MonetDB / pymonetdb

The Python API for MonetDB
https://www.monetdb.org/
Mozilla Public License 2.0
28 stars 20 forks source link

Add MonetDB 10 protocol support #54

Closed gijzelaerr closed 2 years ago

gijzelaerr commented 5 years ago

Described in this paper: http://www.vldb.org/pvldb/vol10/p1022-muehleisen.pdf

This fork implements the changes https://github.com/gijzelaerr/pymonetdb/compare/master...Mytherin:master

joerivanruth commented 2 years ago

MAPI 10 support has been removed from the server side so we will never merge this

gijzelaerr commented 2 years ago

ah really? why? it was supposed to be faster right (since binary)

joerivanruth commented 2 years ago

It was a good idea but as far as i know the implementation was never completed beyond the proof of concept level. No clients used it, not even mclient/libmapi. The server side implementation copy pasted a lot of existing code and left modified duplicates that were not back-integrated with the original. Over the years the code started to rot and at some point it was decided to remove it. Some of it has been removed, some of it still lingers. Since then there has been a new development, "COLUMNAR_MODE" that also passes binary data. IIRC it is used in some kind of server-server communication (but not REMOTE TABLE, that is another barrel of fish). I think @aris-koning knows more about it. We have been talking about adding support for it to client libraries but one of the blockers is that it does not support partial transfers (reply_size) and i don't know if and how it supports the more esoteric data types.

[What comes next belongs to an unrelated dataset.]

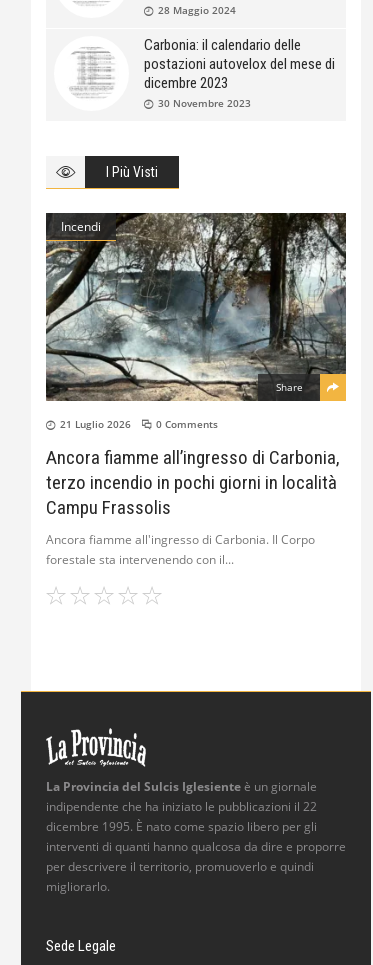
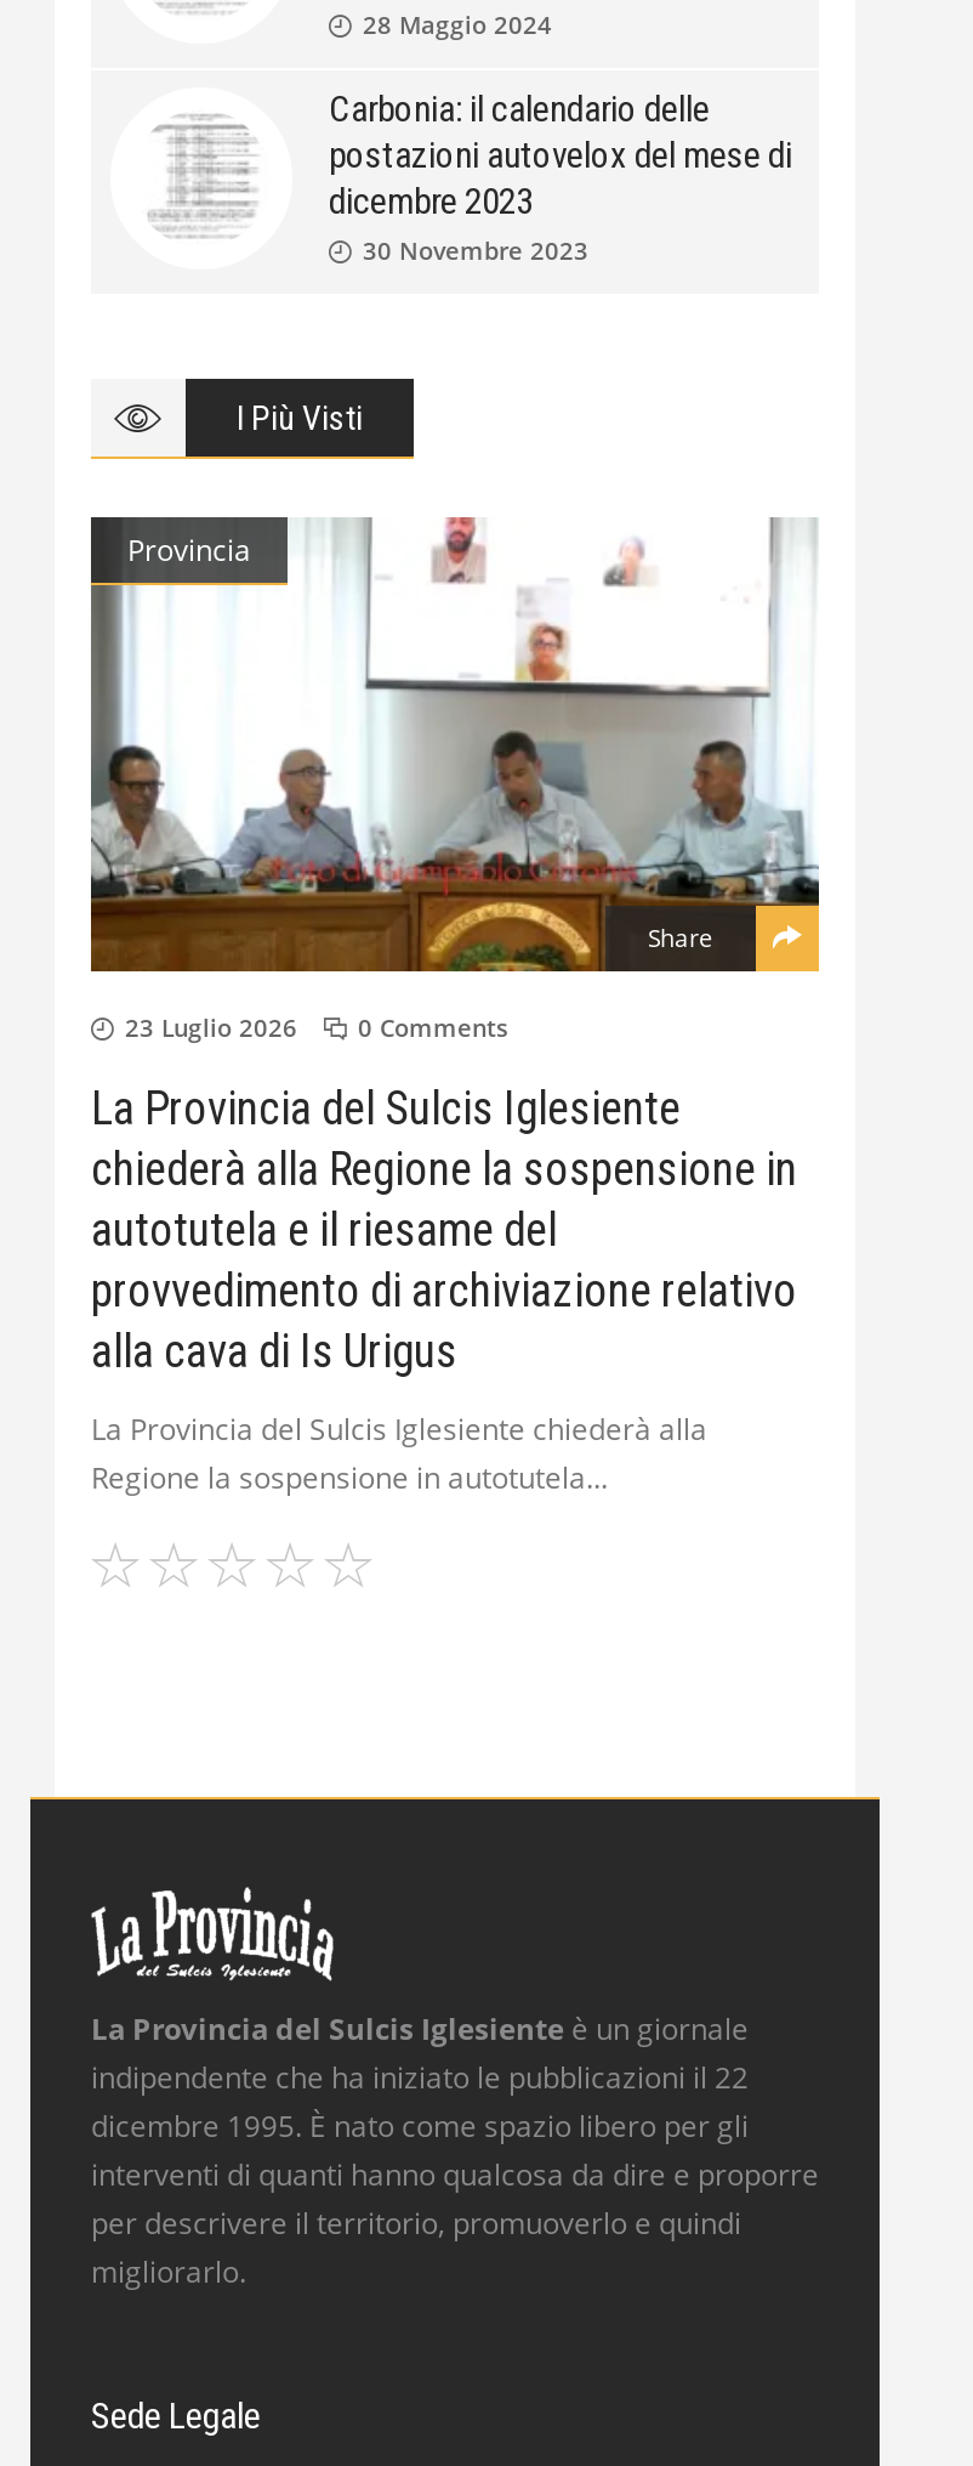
[45,212,347,402] [image] | Incendi -> [89,517,819,974] [image] | Provincia
[60,416,218,430] 21 Luglio 2026 0 Comments -> [125,1011,508,1045] 23 Luglio 2026 0 Comments
[46,446,340,518] Ancora fiamme all’ingresso di Carbonia, | terzo incendio in pochi giorni in località | Campu Frassolis -> [91,1082,797,1381] La Provincia del Sulcis Iglesiente | chiederà alla Regione la sospensione in | autotutela e il riesame del | provvedimento di archiviazione relativo | alla cava di Is Urigus
[46,530,315,568] Ancora fiamme all'ingresso di Carbonia. Il Corpo | forestale sta intervenendo con il -> [91,1410,707,1500] La Provincia del Sulcis Iglesiente chiederà alla | Regione la sospensione in autotutela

aris-koning commented 2 years ago

Just to give a bit more background: the implementation of remote tables is based on the remote MAL module. That module offers a MAL interface to create server-to-server connection, move around binary BAT files and MAL programs between the servers where the latter can be executed as a remote procedures. The original use case for this module is indeed the REMOTE TABLE feature. However I have done some work on the remote module, by having it more integrated into the MAPI protocol where it is accessible under the columnar_protocol flag:

MapiMsg
mapi_set_columnar_protocol(Mapi mid, bool columnar_protocol)
{
    if (mid->columnar_protocol == columnar_protocol)
        return MOK;
    mid->columnar_protocol = columnar_protocol;
    if (!mid->connected)
        return MOK;
    if (columnar_protocol)
        return mapi_Xcommand(mid, "columnar_protocol", "1");
    else
        return mapi_Xcommand(mid, "columnar_protocol", "0");
}

I have used PROTOCOL_COLUMNAR to implement the first version of remote connection in monetdbe. I choose to base this on the remote module as PROTOCOL_10 did not seem to be as complete or used in the core monetdbe code base. While the remote module was already way better tested because of its use in the implementation of REMOTE TABLE.

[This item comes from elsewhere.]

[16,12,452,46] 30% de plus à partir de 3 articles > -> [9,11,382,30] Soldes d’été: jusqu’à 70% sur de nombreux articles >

But PROTOCOL_COLUMNAR also requires some scrutiny and probably some improvement:

For once it does serialize vheap based BAT files like string columns. Also the interaction with the MAPI replay feature needs some attention. And there is probably more stuff if we dig deeper. But I think it first requires a use case before we go deeper there. Maybe better communication performance in pymonetdb would be a nice use case. If so, we might want to change the title of this issue.